The launch of the first Spanish rocket into space will have to wait. Adverse weather conditions have forced the takeoff of the Miura 1 scheduled for this Wednesday at 8:30 am from the Médano del Loro military base in Moguer (Huelva) to be postponed.

The Elche company PLD Space, in charge of designing and building the rocket, has announced via streaming, through Sara Poveda, PLD Space’s first employee, and Roberto Palacios, MIURA 5 systems engineer – the reusable rocket that will be launched in 2024 from French Guiana-, that the suspension was due to “strong gusts of wind in height, of more than 30 meters per second, exceeding the established limit”.

The mission was aborted after going through the entire launch timeline sequence, which turned out to be correct. Last week the operation had to be aborted due to the weather. The Spanish company will look for a new launch window to carry out this first launch of the Miura 1, the first launched by a private company in Europe. “It’s a shame because the chronology was fine, we have reached the point of final tank loads; today has been like this, we will try it in the next few days,” Palacios indicated.

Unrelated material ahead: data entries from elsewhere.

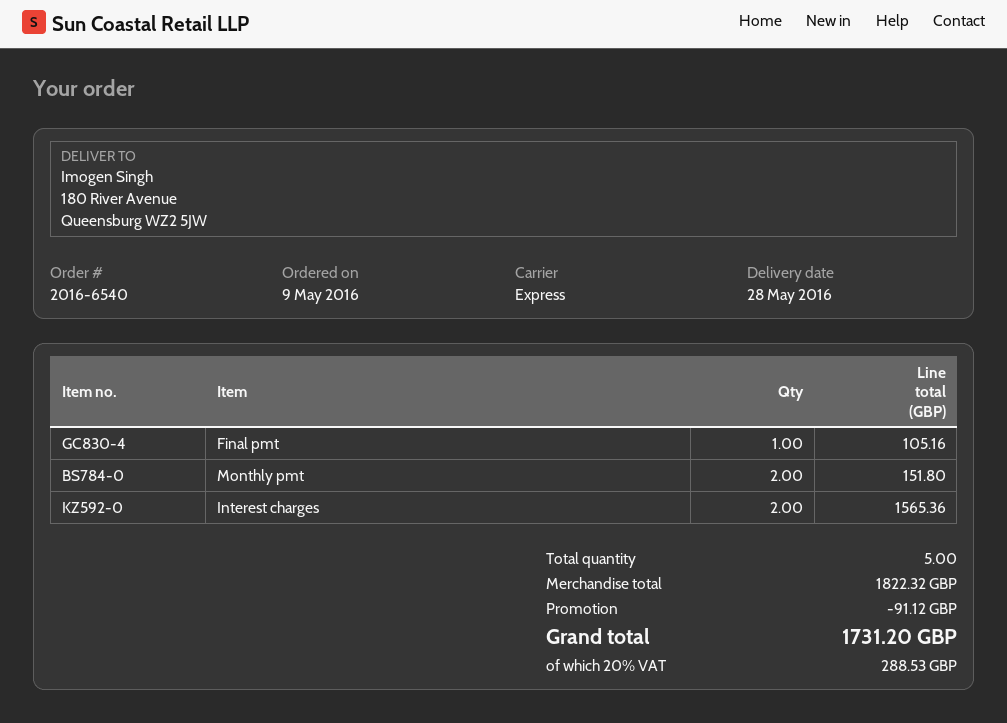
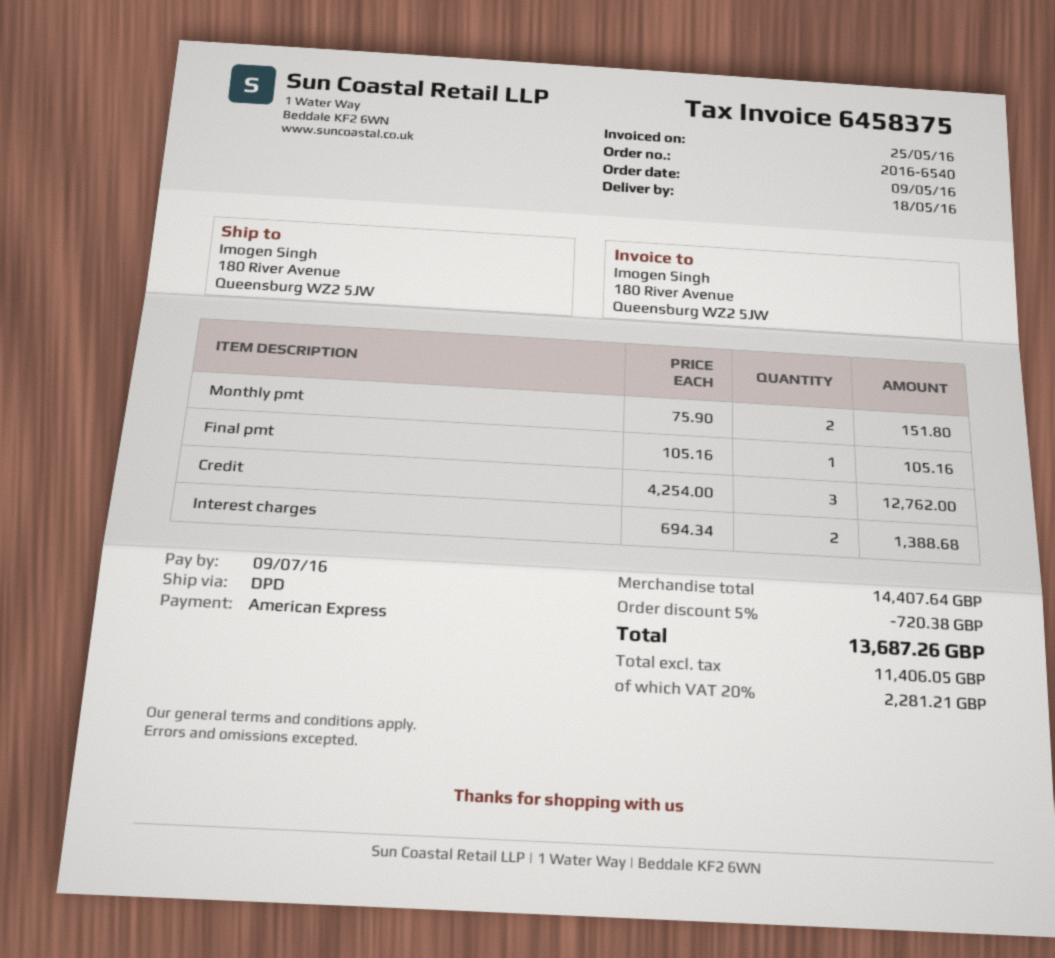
delivery date: 2016-05-28 -> 2016-05-18
shipping method: express -> DPD
Interest charges: 2 for 1565.36 -> 2 for 1388.68
Credit: none -> 3 for 12762.00
subtotal: 1822.32 -> 14407.64
discount: 91.12 -> 720.38
tax: 20% = 288.53 -> 20% = 2281.21
total: 1731.20 -> 13687.26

The launch of the rocket was going to be coordinated from the El Arenosillo Experimentation Center of the National Institute of Aerospace Technology (INTA), facilities very close to the Médano del Loro base. The Miura 1 has been in them since last March, precisely for the development of the latest tests necessary to launch it into space.

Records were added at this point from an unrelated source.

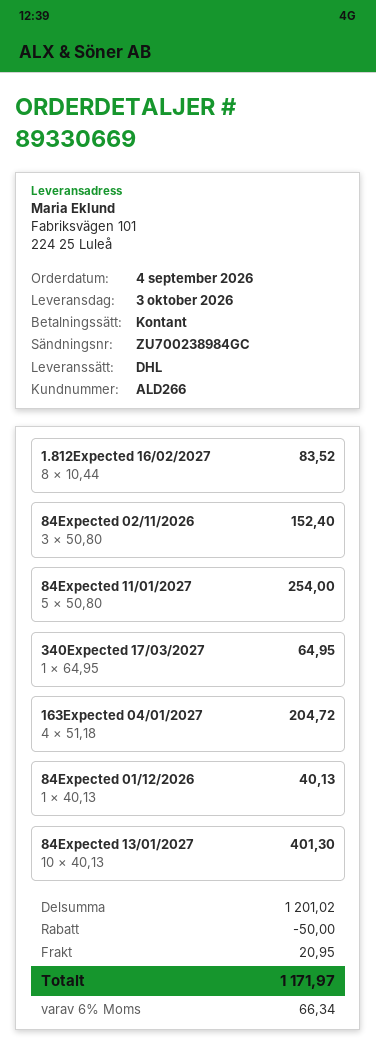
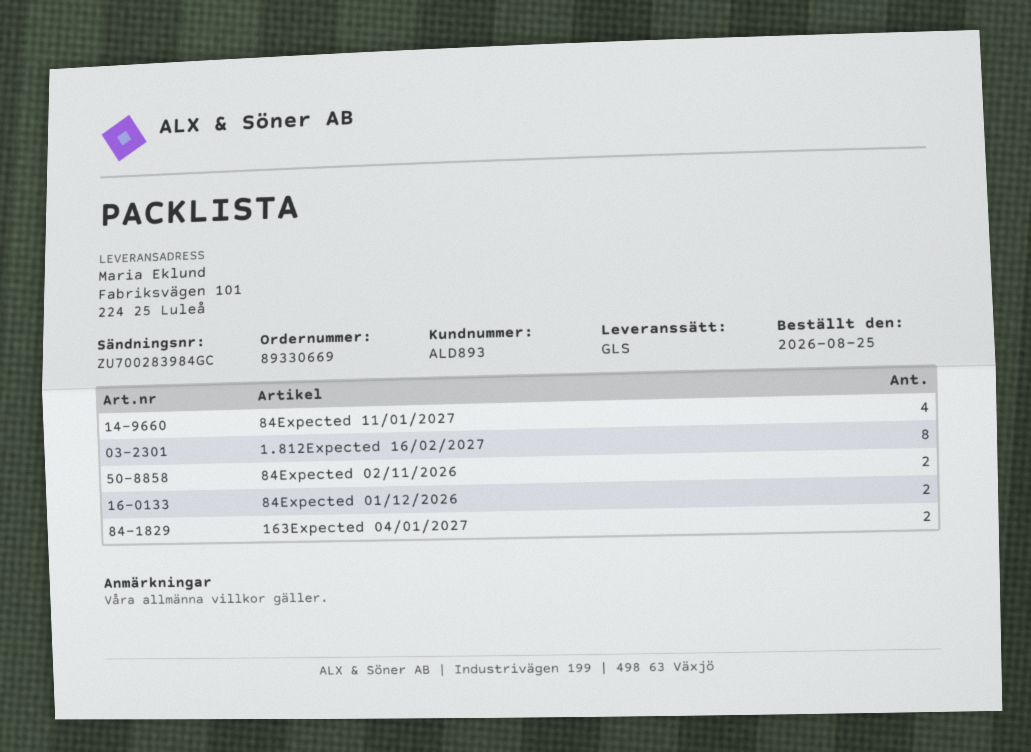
order date: 2026-09-04 -> 2026-08-25
customer number: ALD266 -> ALD893
shipping method: DHL -> GLS
tracking number: ZU700238984GC -> ZU700283984GC
84Expected 02/11/2026: 3 -> 2
84Expected 11/01/2027: 5 -> 4
340Expected 17/03/2027: 1 -> none
163Expected 04/01/2027: 4 -> 2
84Expected 01/12/2026: 1 -> 2
84Expected 13/01/2027: 10 -> none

According to PLD Space, this first flight will allow “gathering the largest volume of information possible for the validation and design of the technology that will later be transferred and integrated into Miura 5”, and will enable the ZARM Research Institute to study microgravity conditions by collecting information necessary to conduct scientific experiments on future suborbital flights.

The flight has a scheduled duration of 6 minutes in which microgravity and apogee conditions are reached at 80 kilometers high. Finally, a team from PLD Space will be in charge of collecting the rocket in the Atlantic once the landing is complete. Every second that Miura 1 is in the air “will be a second of success and a milestone for us,” PLD Space remarked before the postponed takeoff.

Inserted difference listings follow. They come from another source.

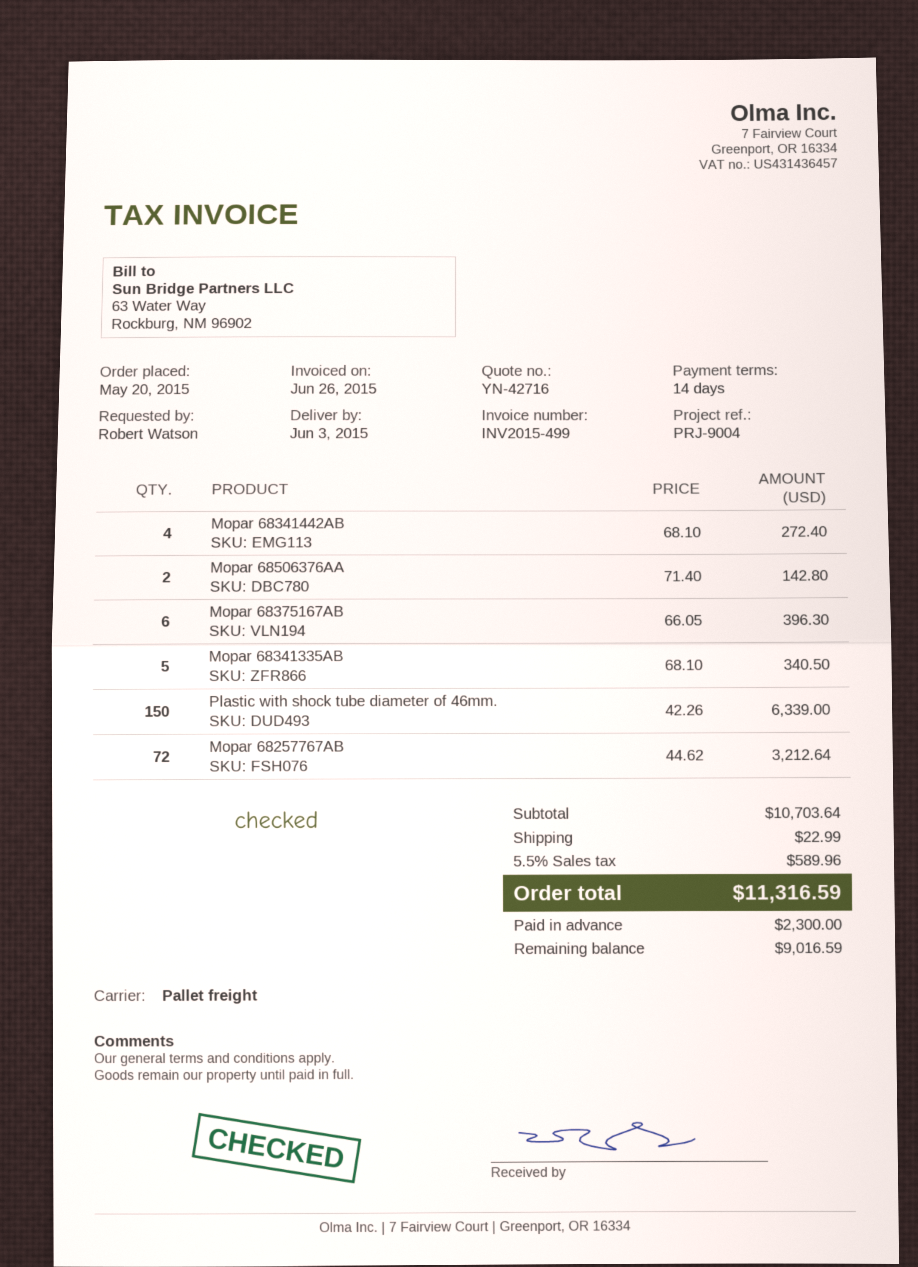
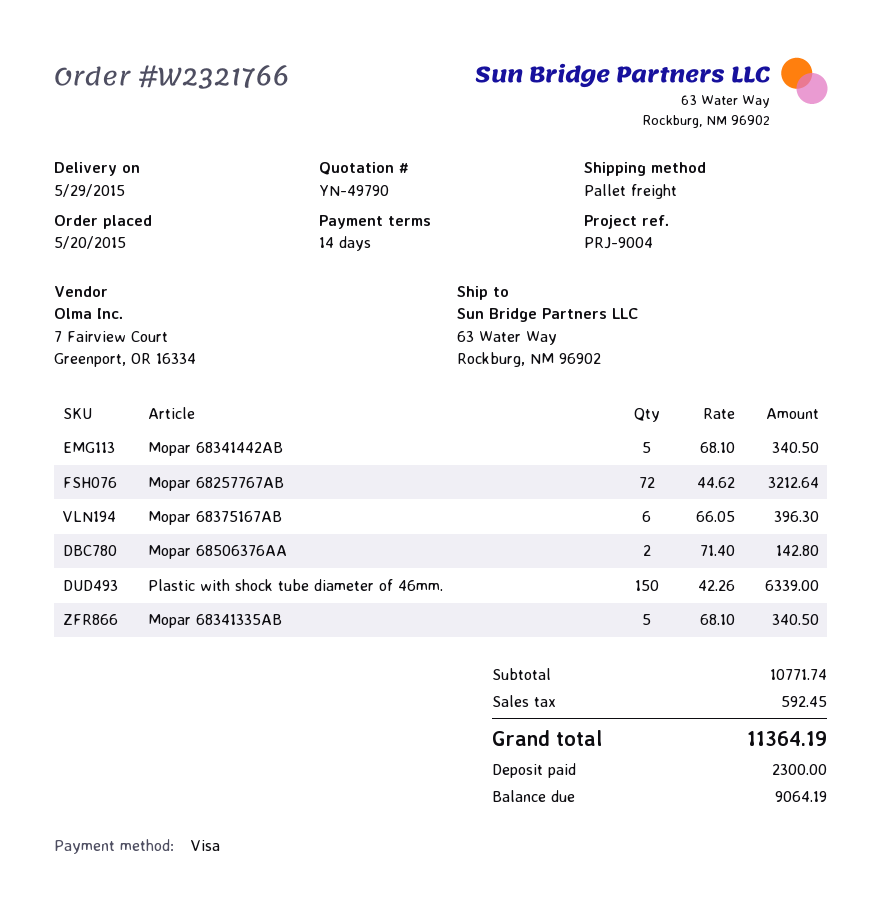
quote number: YN-42716 -> YN-49790
delivery date: 2015-06-03 -> 2015-05-29
Mopar 68341442AB: 4 x 68.10 = 272.40 -> 5 x 68.10 = 340.50
subtotal: 10703.64 -> 10771.74
shipping: 22.99 -> none
tax: 589.96 -> 592.45
total: 11316.59 -> 11364.19
balance: 9016.59 -> 9064.19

We will have to wait to see the Miura 1, named after the wild cattle and as a symbol of the Spanish brand, become the first one hundred percent Spanish private rocket to go into space and thereby value the work that began in 2012 in Elche ( Alicante) the engineers Raúl Torres and Raúl Verdú with 3,000 euros, which today translates into three offices and more than a hundred employees. The company has secured more than $65 million in financing to date.